Paranoid is not the word

I am laying on the crisp hotel bed sheets and my heart is pounding. All I can hear in my ears is the sound of my heartbeat and the sound of that man calling me. I checked for the one hundred and first time that the windows and doors were locked. I slipped off the bed, I felt so exposed on this small bed that I started to scream. I twisted around and trashed till the bed was stripped bare. I ran to the bathroom and locked myself in. I started hyperventilating and I felt like the walls were closing in on me. I started banging on the walls, telling them to stop moving.

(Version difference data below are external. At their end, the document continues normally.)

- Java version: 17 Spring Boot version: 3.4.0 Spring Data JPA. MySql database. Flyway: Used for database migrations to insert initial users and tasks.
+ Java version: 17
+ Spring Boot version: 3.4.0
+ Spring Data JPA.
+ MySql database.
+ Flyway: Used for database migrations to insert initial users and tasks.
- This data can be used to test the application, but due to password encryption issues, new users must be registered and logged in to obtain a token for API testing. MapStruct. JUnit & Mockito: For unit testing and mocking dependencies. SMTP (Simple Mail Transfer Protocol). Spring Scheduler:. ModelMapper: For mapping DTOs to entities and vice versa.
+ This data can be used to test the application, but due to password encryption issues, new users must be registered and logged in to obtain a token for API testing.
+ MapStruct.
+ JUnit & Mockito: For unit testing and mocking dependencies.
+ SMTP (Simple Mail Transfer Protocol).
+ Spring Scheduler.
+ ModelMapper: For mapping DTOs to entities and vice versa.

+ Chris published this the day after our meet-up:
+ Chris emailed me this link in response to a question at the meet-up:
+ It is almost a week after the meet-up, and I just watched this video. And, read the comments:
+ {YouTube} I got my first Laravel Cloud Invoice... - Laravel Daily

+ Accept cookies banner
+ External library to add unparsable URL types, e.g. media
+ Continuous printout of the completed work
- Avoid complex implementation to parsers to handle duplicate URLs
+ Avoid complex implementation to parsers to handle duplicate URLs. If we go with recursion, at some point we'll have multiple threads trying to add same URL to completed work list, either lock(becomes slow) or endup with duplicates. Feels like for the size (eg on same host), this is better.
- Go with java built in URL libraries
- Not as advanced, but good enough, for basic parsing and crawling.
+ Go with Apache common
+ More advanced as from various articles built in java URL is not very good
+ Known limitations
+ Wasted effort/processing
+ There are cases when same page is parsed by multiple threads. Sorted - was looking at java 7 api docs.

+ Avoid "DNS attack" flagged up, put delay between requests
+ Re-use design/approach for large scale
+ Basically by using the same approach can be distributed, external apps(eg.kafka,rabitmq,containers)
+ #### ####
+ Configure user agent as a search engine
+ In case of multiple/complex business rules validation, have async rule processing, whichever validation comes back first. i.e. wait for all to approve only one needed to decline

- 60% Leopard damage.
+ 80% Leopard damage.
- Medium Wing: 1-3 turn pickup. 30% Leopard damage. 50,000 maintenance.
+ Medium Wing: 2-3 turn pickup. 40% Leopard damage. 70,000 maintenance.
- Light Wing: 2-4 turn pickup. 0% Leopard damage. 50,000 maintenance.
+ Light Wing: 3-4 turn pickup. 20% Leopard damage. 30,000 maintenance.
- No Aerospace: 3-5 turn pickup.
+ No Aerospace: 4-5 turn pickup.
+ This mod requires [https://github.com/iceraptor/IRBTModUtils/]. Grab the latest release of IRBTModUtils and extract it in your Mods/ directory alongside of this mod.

I heard someone knocking on the front door and I burst into tears. I started telling them to go away and not to kill me. I couldn't hear their words because his laughing is filling my head. I look at my bed and I see my dead father laying there. I am crying, rocking in a corner and my hand is placed over my own mouth. I couldn't stop the rocking, I tried to still myself and pull myself together because I heard the front door open.

"Mama, are you okay?"

I couldn't see who said it hidden behind the bathroom door. "I am fine, just a bad dream." My voice cracked.

"Well okay mama." I heard the front door close and I ran to lock it. I pushed the bed to block off the door and the vanity to block the window and sat in the middle of the room rocking back and forth and laughing. How long before I am so crazy that I can't even breath?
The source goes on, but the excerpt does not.